The VCF file for each patient and their associated HPO terms were then submitted to Exomiser running data version 2003. The VCF files were run through MAVERICK and the accompanying HPO terms were scored by HiPhive as described in the section above. The Exomiser scores at the gene level were collected for the autosomal dominant and autosomal recessive variants. The scores were sorted by the ‘EXOMISER_GENE_COMBINED_SCORE’ column to calculate the rank of the causal variant when leveraging phenotype information and sorted by the ‘EXOMISER_GENE_VARIANT_SCORE’ to calculate performance when ignoring phenotype information. Exomiser creates these gene-level scores by summarizing each gene as the most likely pathogenic variant or pair of variants in it. The fact that Exomiser is operating at the gene level does give it an advantage in this comparison, but we decided to run it this way since that is the way most people use Exomiser’s output. MAVERICK performance was calculated by ranking variants (with or without the influence of phenotype information) according to a ‘final score’ calculated as described for the spike-in analyses.
GENESIS
GENESIS is a web-based genomic data management platform designed to facilitate ‘matchmaking’ among physicians whose rare monogenic disease patients carry identical variants or who carry pathogenic variants on the same gene.
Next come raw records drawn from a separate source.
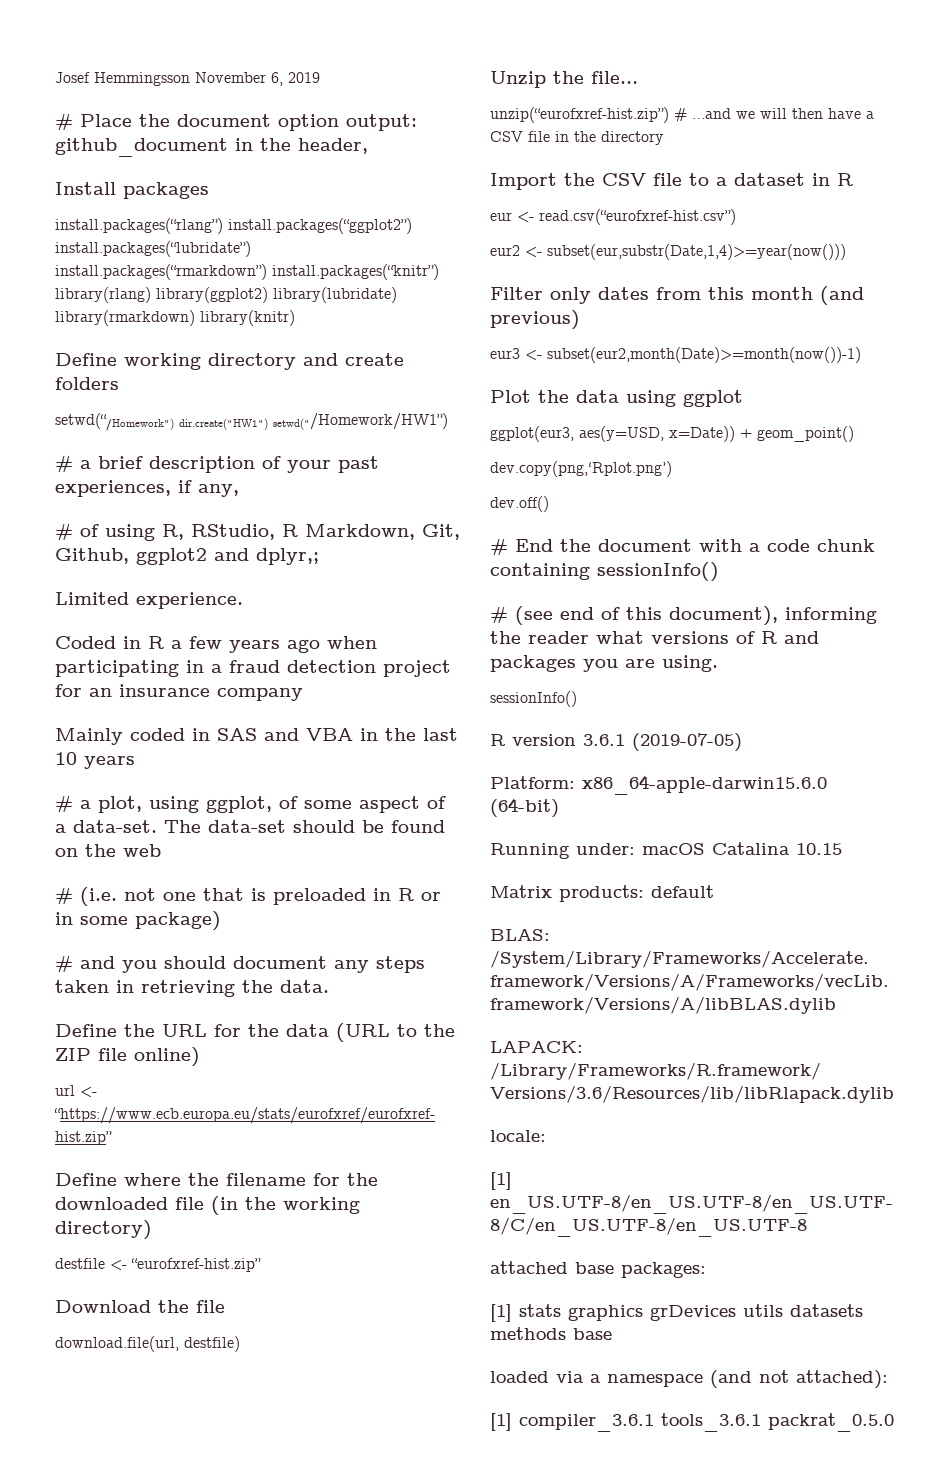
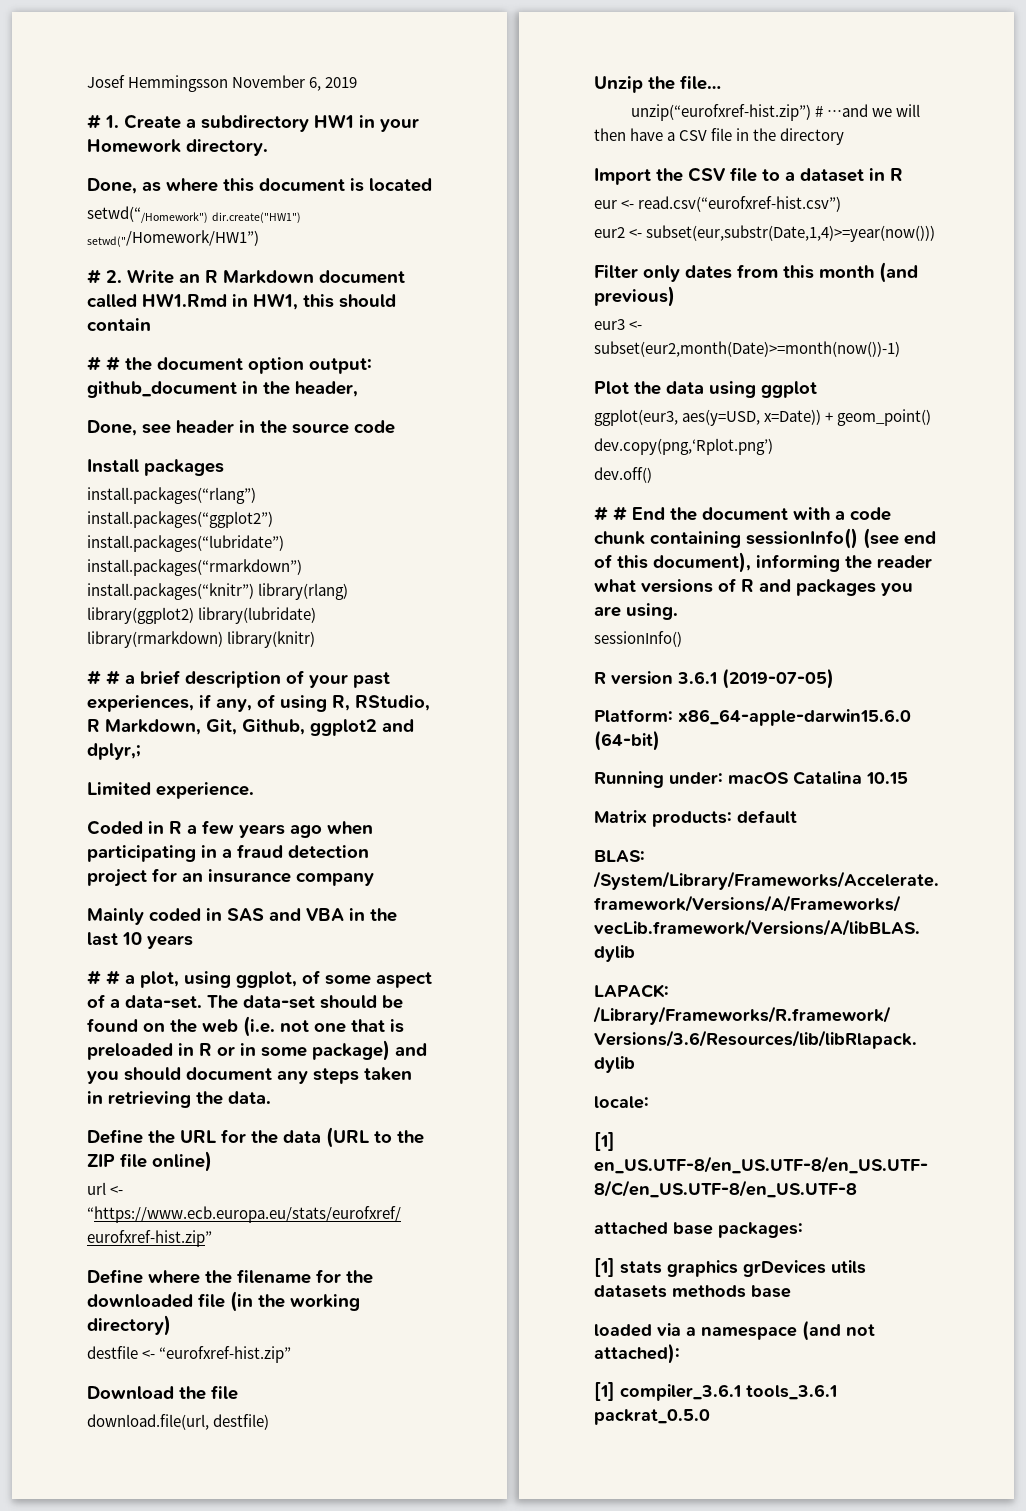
- # Place the document option output: github_document in the header,
+ # 1. Create a subdirectory HW1 in your Homework directory.
+ Done, as where this document is located
+ setwd(“/Homework") dir.create("HW1") setwd("/Homework/HW1”)
+ # 2. Write an R Markdown document called HW1.Rmd in HW1, this should contain
+ # # the document option output: github_document in the header,
+ Done, see header in the source code
- Define working directory and create folders
- setwd(“/Homework") dir.create("HW1") setwd("/Homework/HW1”)
- # a brief description of your past experiences, if any,
- # of using R, RStudio, R Markdown, Git, Github, ggplot2 and dplyr,;
+ # # a brief description of your past experiences, if any, of using R, RStudio, R Markdown, Git, Github, ggplot2 and dplyr,;
- # a plot, using ggplot, of some aspect of a data-set.
+ # # a plot, using ggplot, of some aspect of a data-set.
- The data-set should be found on the web
- # (i.e. not one that is preloaded in R or in some package)
- # and you should document any steps taken in retrieving the data.
+ The data-set should be found on the web (i.e. not one that is preloaded in R or in some package) and you should document any steps taken in retrieving the data.
- # End the document with a code chunk containing sessionInfo()
- # (see end of this document), informing the reader what versions of R and packages you are using.
+ # # End the document with a code chunk containing sessionInfo() (see end of this document), informing the reader what versions of R and packages you are using.

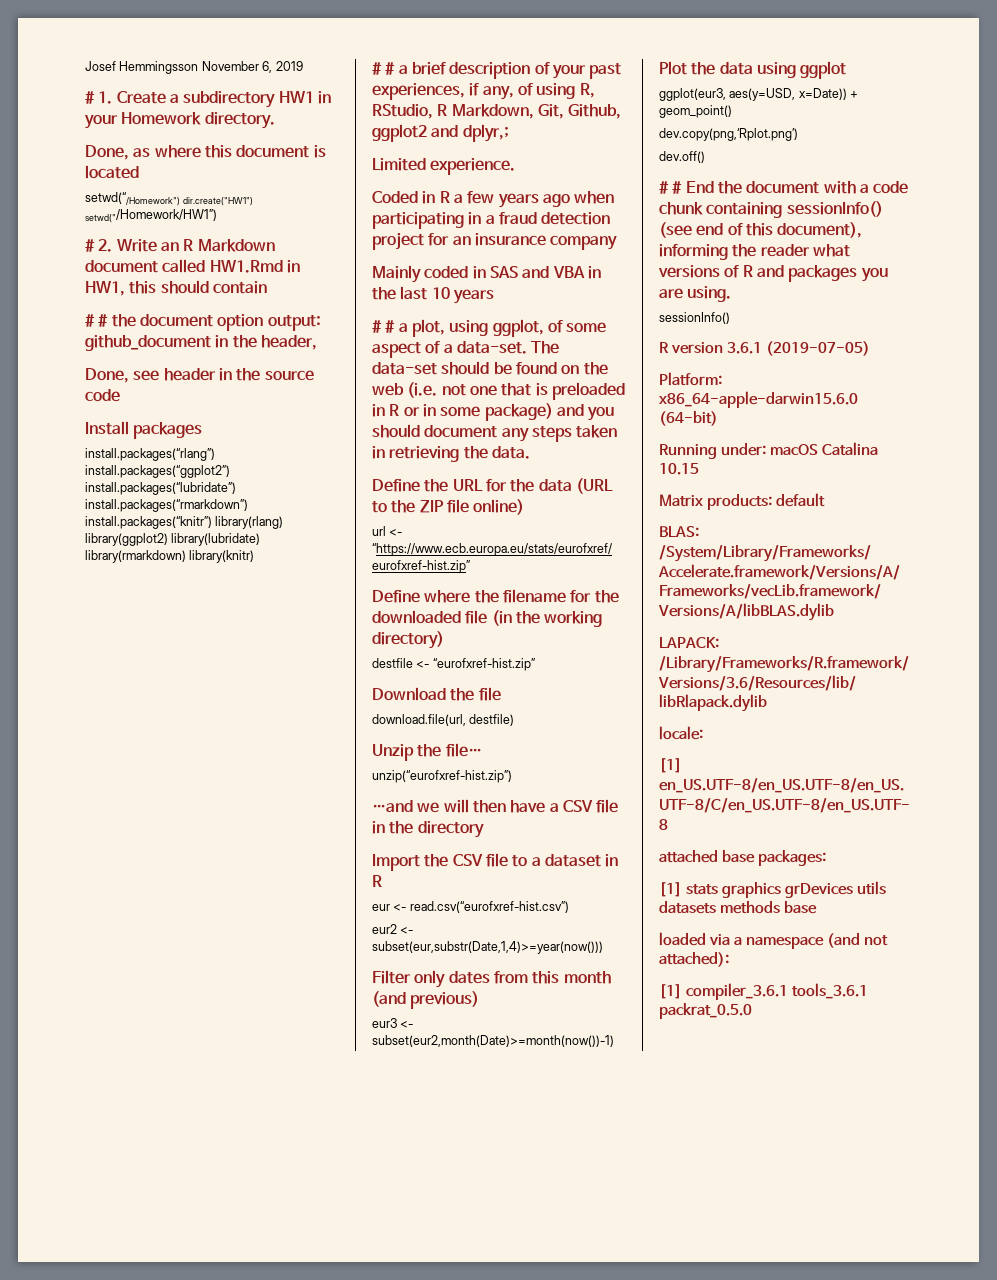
- unzip(“eurofxref-hist.zip”) # …and we will then have a CSV file in the directory
+ unzip(“eurofxref-hist.zip”)
+ …and we will then have a CSV file in the directory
It has thus far been involved in the discovery of over 70 novel disease genes. We have built MAVERICK into GENESIS’s annotation engine so that all applicable variants are given a MAVERICK score when they are brought into the database. Prioritization of variants in a patient by MAVERICK score is now part of the default sorting scheme. GENESIS also provides numerous orthogonal approaches to prioritize variants, including the incorporation of inheritance information and robust options for filtering variants by their call quality.
Patient cohort
A cohort of 644 patients with genetic diagnoses for rare monogenic diseases was downloaded from GENESIS. Variants had been called on these patients through a variety of methods including but not limited to GATK and Freebayes. Not all samples had all the same quality checking measures for their variants. Variants were filtered using GATK’s Convolutional Neural Network (CNN) filter when available at default settings as well as requiring a read depth of 20 for each variant and that for heterozygous variants there be at least half as many reads supporting the alternate allele as there are supporting the referent allele. Variants seen in more than 1% of the overall population in either gnomAD v2 or v3 were removed. Variants seen in more than 0.5% of samples within GENESIS were also removed. Variants called with high quality in unaffected samples in GENESIS were also blacklisted out in this analysis if they appeared with the same zygosity or in the same compound heterozygous pair. Variants were filtered to only include those that matched the observed inheritance pattern of the causal variant. GENESIS contains high-level descriptions of the phenotype for most patients which generally takes the form of an ORPHAnet code for a large family of rare disorders. We used these codes to select 1–3 HPO terms for each disease. These were generally very vague with the most common assignment being “Peripheral Neuropathy” (HP:0009830). The HPO codes were scored using Phenix to generate a gene phenotype score which was then averaged with the MAVERICK score of each variant on each gene. Ranking was performed as described for the spike-in analyses.
Code availability
The code for MAVERICK is provided under an MIT open-source license at our Github: https://github.com/ZuchnerLab/Maverick. A Colab notebook version of MAVERICK that accepts a VCF file aligned to GRCh37 as input and returns scores for all applicable variants is linked at the Github. Python notebooks and CoLabs demonstrating the creation of the training and test datasets, as well as to replicate the training process are also given there.
Data availability
Pre-computed scores for all missense and nonsense SNVs in Gencode Basic V33 are available for download at our Github. The scores were computed using GRCh37 and a version lifted over to GRCh38 is also provided.